* Your instructions
Only a number is required: how many lines of the material contain the word "below"?

* Information
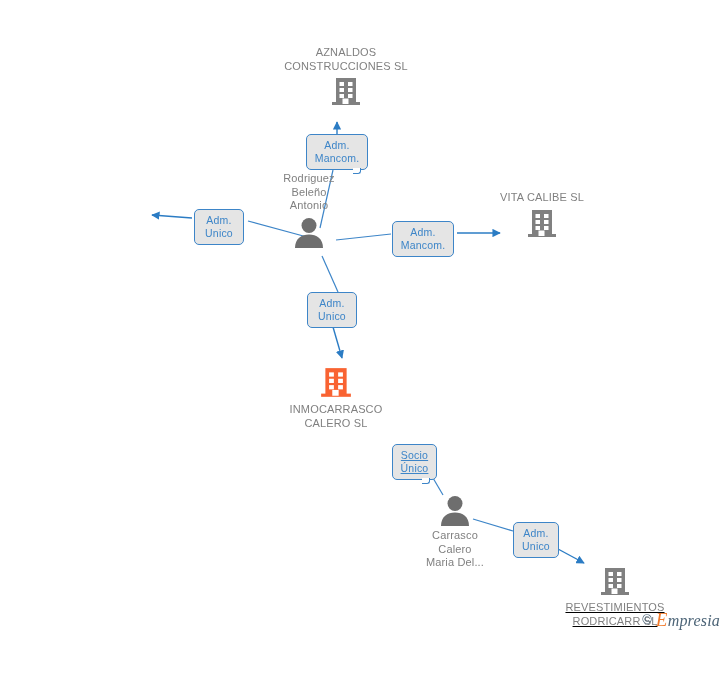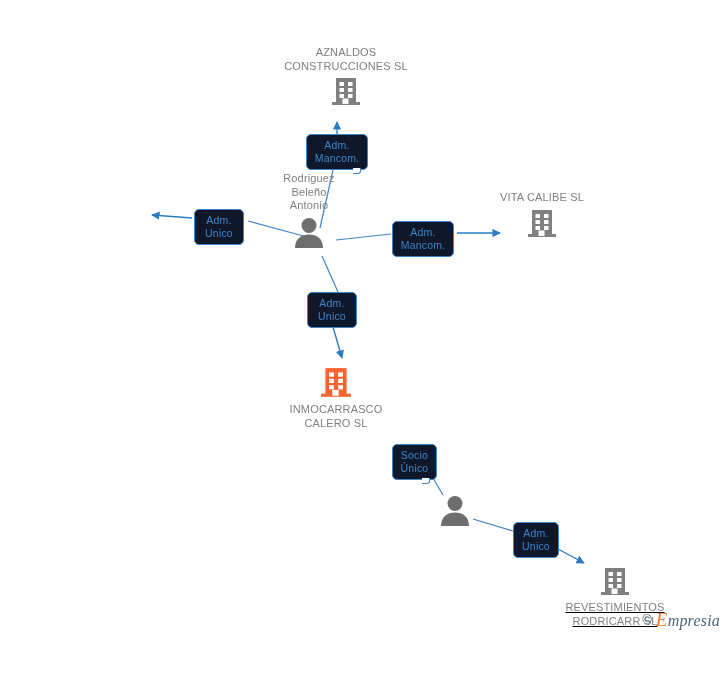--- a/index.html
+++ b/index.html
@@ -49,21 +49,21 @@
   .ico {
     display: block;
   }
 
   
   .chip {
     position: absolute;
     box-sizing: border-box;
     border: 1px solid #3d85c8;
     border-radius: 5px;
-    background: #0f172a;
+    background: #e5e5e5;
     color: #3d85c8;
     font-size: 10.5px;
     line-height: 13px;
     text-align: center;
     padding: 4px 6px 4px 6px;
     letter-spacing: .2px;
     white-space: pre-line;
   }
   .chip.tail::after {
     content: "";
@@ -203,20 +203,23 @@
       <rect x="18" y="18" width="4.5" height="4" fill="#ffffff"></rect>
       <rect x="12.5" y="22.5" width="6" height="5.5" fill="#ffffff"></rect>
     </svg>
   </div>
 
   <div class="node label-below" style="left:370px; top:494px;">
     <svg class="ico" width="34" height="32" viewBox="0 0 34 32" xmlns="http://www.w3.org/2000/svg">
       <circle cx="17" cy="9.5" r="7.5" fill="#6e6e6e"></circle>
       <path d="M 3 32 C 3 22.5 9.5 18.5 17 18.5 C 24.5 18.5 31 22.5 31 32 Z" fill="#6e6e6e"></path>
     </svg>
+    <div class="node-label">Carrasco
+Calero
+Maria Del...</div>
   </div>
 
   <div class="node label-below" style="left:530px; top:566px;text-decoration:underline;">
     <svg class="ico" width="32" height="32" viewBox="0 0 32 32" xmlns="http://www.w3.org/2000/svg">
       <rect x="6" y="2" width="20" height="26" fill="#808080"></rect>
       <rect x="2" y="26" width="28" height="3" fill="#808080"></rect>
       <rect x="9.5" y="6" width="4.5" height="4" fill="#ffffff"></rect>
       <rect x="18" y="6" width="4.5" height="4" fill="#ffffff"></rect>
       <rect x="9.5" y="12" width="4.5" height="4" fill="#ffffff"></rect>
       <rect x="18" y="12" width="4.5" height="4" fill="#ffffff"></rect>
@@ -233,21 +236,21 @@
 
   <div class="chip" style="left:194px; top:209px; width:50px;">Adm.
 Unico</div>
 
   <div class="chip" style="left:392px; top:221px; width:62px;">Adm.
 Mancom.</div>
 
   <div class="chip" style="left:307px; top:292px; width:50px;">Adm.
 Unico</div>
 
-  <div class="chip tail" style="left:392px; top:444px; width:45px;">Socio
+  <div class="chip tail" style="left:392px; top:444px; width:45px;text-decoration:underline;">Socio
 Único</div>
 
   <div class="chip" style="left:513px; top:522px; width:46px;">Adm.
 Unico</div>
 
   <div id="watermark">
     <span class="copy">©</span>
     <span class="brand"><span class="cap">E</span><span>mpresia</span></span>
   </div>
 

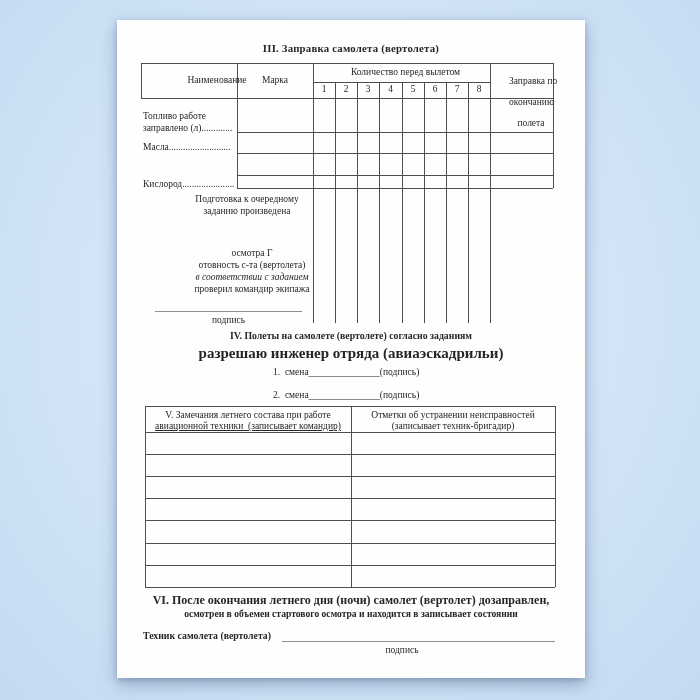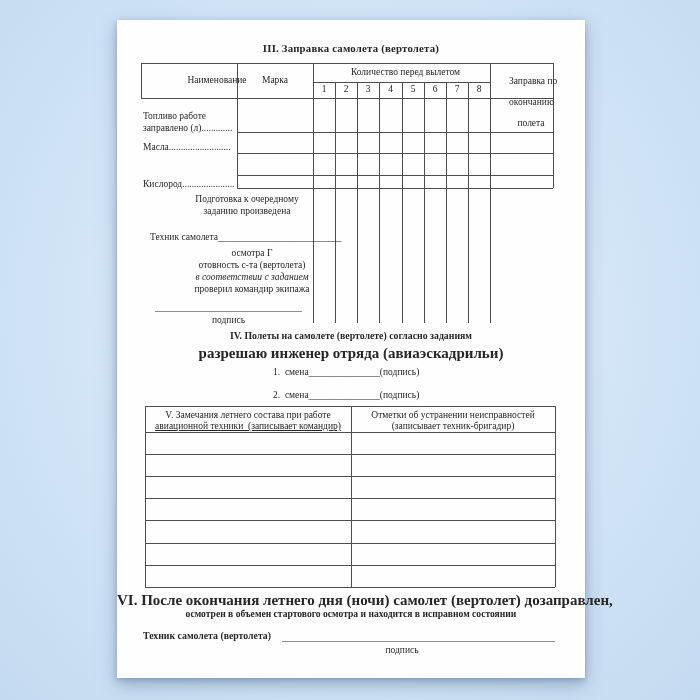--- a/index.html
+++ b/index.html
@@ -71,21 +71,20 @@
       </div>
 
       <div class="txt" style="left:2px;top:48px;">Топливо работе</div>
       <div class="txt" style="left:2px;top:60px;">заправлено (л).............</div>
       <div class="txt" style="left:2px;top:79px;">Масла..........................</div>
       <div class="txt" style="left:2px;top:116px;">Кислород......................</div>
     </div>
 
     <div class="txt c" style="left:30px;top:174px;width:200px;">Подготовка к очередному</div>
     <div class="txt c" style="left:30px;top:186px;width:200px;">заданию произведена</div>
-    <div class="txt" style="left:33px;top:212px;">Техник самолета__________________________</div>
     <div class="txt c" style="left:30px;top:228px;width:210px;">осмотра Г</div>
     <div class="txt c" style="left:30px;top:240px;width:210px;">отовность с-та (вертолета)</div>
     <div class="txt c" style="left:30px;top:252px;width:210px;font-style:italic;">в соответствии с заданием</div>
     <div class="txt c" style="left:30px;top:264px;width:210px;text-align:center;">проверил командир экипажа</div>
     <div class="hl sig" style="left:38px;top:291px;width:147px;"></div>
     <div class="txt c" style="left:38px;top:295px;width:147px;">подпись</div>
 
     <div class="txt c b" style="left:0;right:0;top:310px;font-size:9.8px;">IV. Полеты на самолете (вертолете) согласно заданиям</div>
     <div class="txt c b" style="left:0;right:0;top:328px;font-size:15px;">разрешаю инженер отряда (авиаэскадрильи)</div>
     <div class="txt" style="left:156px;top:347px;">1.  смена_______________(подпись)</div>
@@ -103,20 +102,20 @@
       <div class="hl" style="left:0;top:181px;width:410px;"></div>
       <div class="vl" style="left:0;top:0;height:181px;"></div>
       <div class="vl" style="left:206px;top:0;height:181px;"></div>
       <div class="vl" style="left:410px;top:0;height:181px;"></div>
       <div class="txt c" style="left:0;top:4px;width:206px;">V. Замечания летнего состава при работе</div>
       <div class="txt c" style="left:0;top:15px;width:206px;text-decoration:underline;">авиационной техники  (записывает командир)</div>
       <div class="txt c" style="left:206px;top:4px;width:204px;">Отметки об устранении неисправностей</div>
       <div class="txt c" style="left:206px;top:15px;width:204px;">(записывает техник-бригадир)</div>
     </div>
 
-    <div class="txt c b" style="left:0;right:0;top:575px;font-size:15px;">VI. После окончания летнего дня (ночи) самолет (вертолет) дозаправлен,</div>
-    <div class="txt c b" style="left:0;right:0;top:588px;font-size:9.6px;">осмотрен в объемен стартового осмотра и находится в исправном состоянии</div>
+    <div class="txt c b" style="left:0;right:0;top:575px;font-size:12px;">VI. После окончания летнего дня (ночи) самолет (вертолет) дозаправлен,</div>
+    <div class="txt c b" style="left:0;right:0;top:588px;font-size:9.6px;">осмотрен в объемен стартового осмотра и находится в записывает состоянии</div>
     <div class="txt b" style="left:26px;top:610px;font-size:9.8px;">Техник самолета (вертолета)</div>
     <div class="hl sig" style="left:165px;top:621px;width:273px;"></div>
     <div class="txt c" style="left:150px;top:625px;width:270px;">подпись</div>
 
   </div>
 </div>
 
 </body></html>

* Task result
2